信じられないけれど、信じたくないだけかもしれない。責任から逃げたいだけだ。
ユウトさんは言った。
「二歳年下の、優しくてヘタレな、でも頼れるオトコだって」
震えながら、唇が動く。
「そんなの、俺じゃないか」
俺しかいない。
最初はうなじに一目惚れして、それからトワコさんがずっと好きで、イタズラにふりまわされて、そんなところをもっと好きになって──。
頭の中にいくつも浮かぶトワコさんの表情。怒ったり、塞ぎ込んでいたり、数えきれないたくさんの顔。その中でも、やっぱり笑ってる顔がイチバン良い。屈託ない、まるで子どものような。
「……ユウトさん、ありがとうございます。俺、全然わかってなかった。馬鹿だった。
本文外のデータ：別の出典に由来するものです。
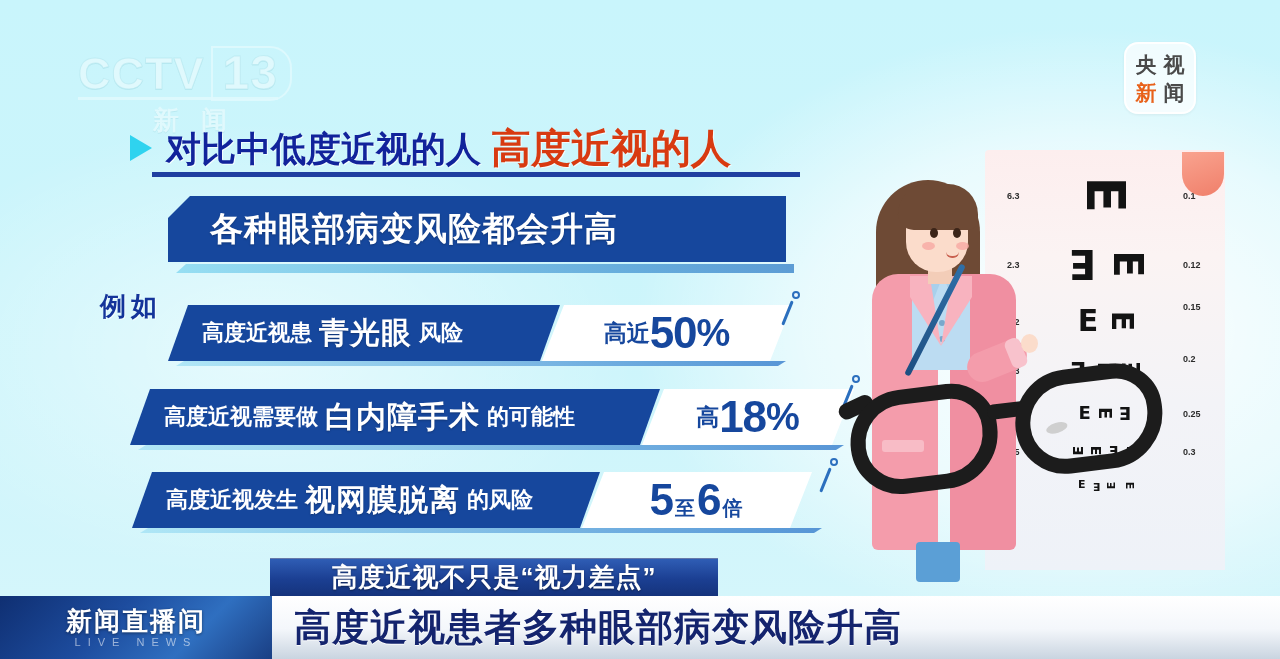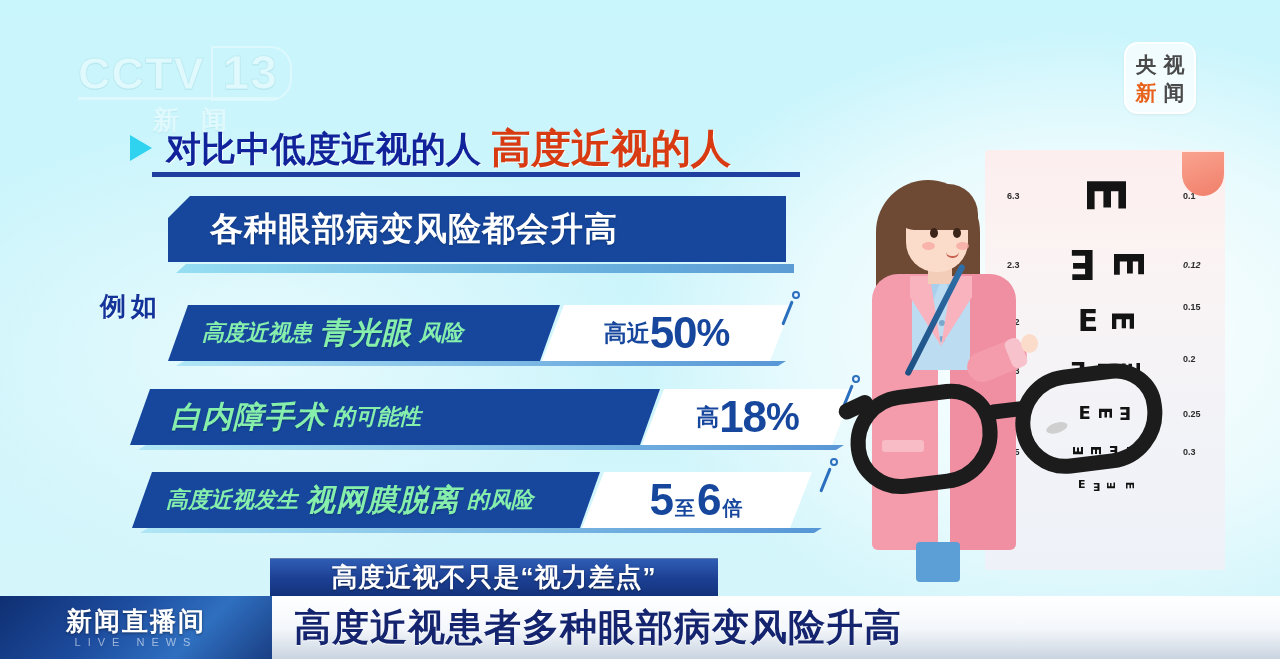--- a/index.html
+++ b/index.html
@@ -120,21 +120,21 @@
     letter-spacing:5px;
     text-shadow:1px 1px 0 rgba(255,255,255,.65);
   }
 
   
   .stat-row{ position:absolute; height:56px; display:flex; align-items:stretch; }
   .stat-left{
     background:#16479d;
     clip-path:polygon(20px 0, 100% 0, calc(100% - 20px) 100%, 0 100%);
     display:flex; align-items:center; padding:0 34px 0 34px;
-    color:#86efac; white-space:nowrap;font-style:italic;
+    color:#ffffff; white-space:nowrap;
   }
   .stat-left .t-sm{ font-size:22px; font-weight:bold; letter-spacing:0px; }
   .stat-left .t-lg{ font-size:30px; font-weight:bold; margin:12px 7px; letter-spacing:1px;
                     text-shadow:0 1px 2px rgba(0,0,0,.25); }
   .stat-right{
     background:#ffffff;
     clip-path:polygon(22px 0, 100% 0, calc(100% - 22px) 100%, 0 100%);
     display:flex; align-items:center; justify-content:center;
     padding:0 26px; margin-left:-18px;
     white-space:nowrap;
@@ -402,20 +402,21 @@
       <span class="v-lg">50</span>
       <span class="v-pct">%</span>
     </div>
   </div>
   <div class="stat-underline" id="ul-1"></div>
   <div class="tick" style="left:786px; top:300px;"></div>
   <div class="tick-dot" style="left:792px; top:291px;"></div>
 
   <div class="stat-row" id="row-2">
     <div class="stat-left">
+      <span class="t-sm">高度近视需要做</span>
       <span class="t-lg">白内障手术</span>
       <span class="t-sm">的可能性</span>
     </div>
     <div class="stat-right">
       <span class="v-sm">高</span>
       <span class="v-lg">18</span>
       <span class="v-pct">%</span>
     </div>
   </div>
   <div class="stat-underline" id="ul-2"></div>
@@ -445,21 +446,21 @@
         <div class="chart-line" style="top: 14px; height: 62px; gap: 24.3px;">
           <span class="opt-E rot90" style="font-size: 54px;">E</span>
         </div>
         <div class="chart-label lbl-L" style="top: 41px;">6.3</div>
         <div class="chart-label lbl-R" style="top: 41px;">0.1</div>
         <div class="chart-line" style="top: 90px; height: 48px; gap: 18px;">
           <span class="opt-E rot180" style="font-size: 40px;">E</span>
           <span class="opt-E rot90" style="font-size: 40px;">E</span>
         </div>
         <div class="chart-label lbl-L" style="top: 110px;">2.3</div>
-        <div class="chart-label lbl-R" style="top: 110px; font-style: italic;">0.12</div>
+        <div class="chart-label lbl-R" style="top: 110px;">0.12</div>
         <div class="chart-line" style="top: 152px; height: 38px; gap: 13.5px;">
           <span class="opt-E " style="font-size: 30px;">E</span>
           <span class="opt-E rot90" style="font-size: 30px;">E</span>
         </div>
         <div class="chart-label lbl-L" style="top: 167px;">4.2</div>
         <div class="chart-label lbl-R" style="top: 152px;">0.15</div>
         <div class="chart-line" style="top: 204px; height: 32px; gap: 10.8px;">
           <span class="opt-E rot180" style="font-size: 24px;">E</span>
           <span class="opt-E rot90" style="font-size: 24px;">E</span>
           <span class="opt-E rot270" style="font-size: 24px;">E</span>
クソガキだった」
しまい込んでいた想いが溢れるようだ。諦めちゃダメだ。置き去りにするだけの過去にしちゃダメだ。
そんな風に逃げている、トワコさんのようになりたくないって思っていただろう。
「トワコさんを探します。なんとしても見つけ出します。俺にしか出来ない」
二人でちゃんと過去を見つめて大人になろう。キラキラした新しい日々は、過去を捨てなくたって作り上げられる。積み重ねたすべてを大切にして、トワコさんと一緒にいたい。
よかった、ユウトさんは微笑んだ。どうしてここまでしてくれるのか、嫉妬を覚えてしまいそうだったけれどこれも、トワコさんが過ごした時間の賜物なんだと思うことにした。